TASK DESCRIPTION
From the first line to the last, set down the material exactly and drop every picture.

DATA FOR PROCESSING
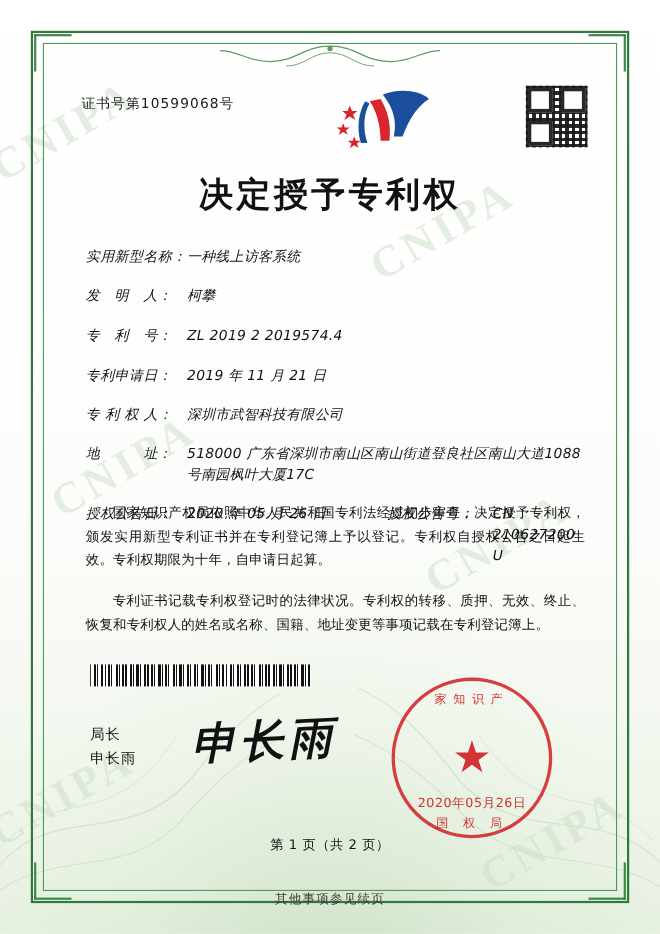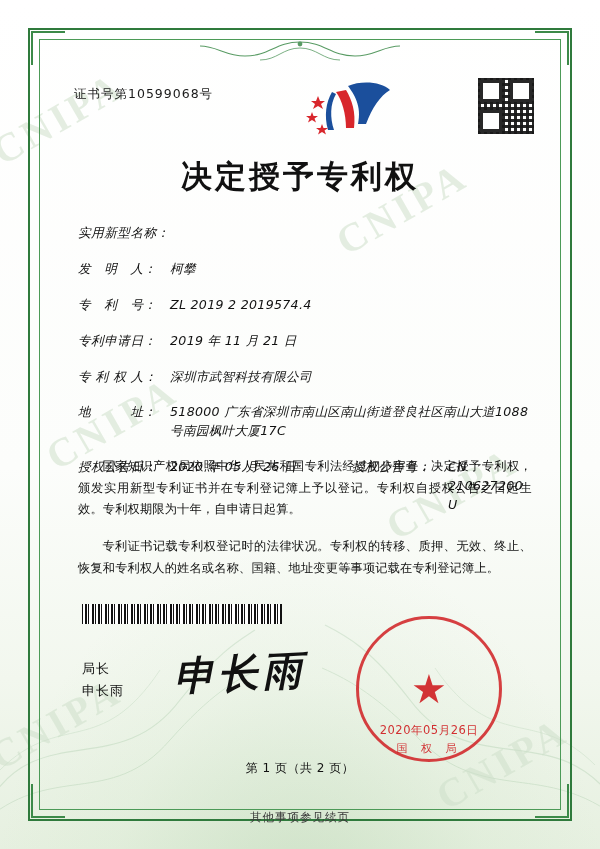--- a/index.html
+++ b/index.html
@@ -365,20 +365,21 @@
 
     <div class="qr">
         <div class="qr-bl"></div>
       </div>
 
     <div class="doc-title">决定授予专利权</div>
 
     <div class="fields">
       <div class="field-row">
         <div class="field-label">实用新型名称：</div>
+        <div class="field-value">一种线上访客系统</div>
       </div>
       <div class="field-row">
         <div class="field-label">发　明　人：</div>
         <div class="field-value">柯攀</div>
       </div>
       <div class="field-row">
         <div class="field-label">专　利　号：</div>
         <div class="field-value">ZL 2019 2 2019574.4</div>
       </div>
       <div class="field-row">
@@ -408,20 +409,21 @@
 
     <div class="sig-block">
       <div>局长</div>
       <div>申长雨</div>
     </div>
 
     <div class="signature">申长雨</div>
 
     <div class="seal">
       <div class="seal-ring"></div>
+      <div class="seal-top-text">家知识产</div>
       <div class="seal-star">★</div>
       <div class="seal-date">2020年05月26日</div>
       <div class="seal-bottom-text">国 权 局</div>
     </div>
 
     <div class="page-num">第 1 页（共 2 页）</div>
   </div>
 
   <div class="footnote">其他事项参见续页</div>
 </div>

WRITTEN REPLY
--- a/index.html
+++ b/index.html
@@ -365,20 +365,21 @@
 
     <div class="qr">
         <div class="qr-bl"></div>
       </div>
 
     <div class="doc-title">决定授予专利权</div>
 
     <div class="fields">
       <div class="field-row">
         <div class="field-label">实用新型名称：</div>
+        <div class="field-value">一种线上访客系统</div>
       </div>
       <div class="field-row">
         <div class="field-label">发　明　人：</div>
         <div class="field-value">柯攀</div>
       </div>
       <div class="field-row">
         <div class="field-label">专　利　号：</div>
         <div class="field-value">ZL 2019 2 2019574.4</div>
       </div>
       <div class="field-row">
@@ -408,20 +409,21 @@
 
     <div class="sig-block">
       <div>局长</div>
       <div>申长雨</div>
     </div>
 
     <div class="signature">申长雨</div>
 
     <div class="seal">
       <div class="seal-ring"></div>
+      <div class="seal-top-text">家知识产</div>
       <div class="seal-star">★</div>
       <div class="seal-date">2020年05月26日</div>
       <div class="seal-bottom-text">国 权 局</div>
     </div>
 
     <div class="page-num">第 1 页（共 2 页）</div>
   </div>
 
   <div class="footnote">其他事项参见续页</div>
 </div>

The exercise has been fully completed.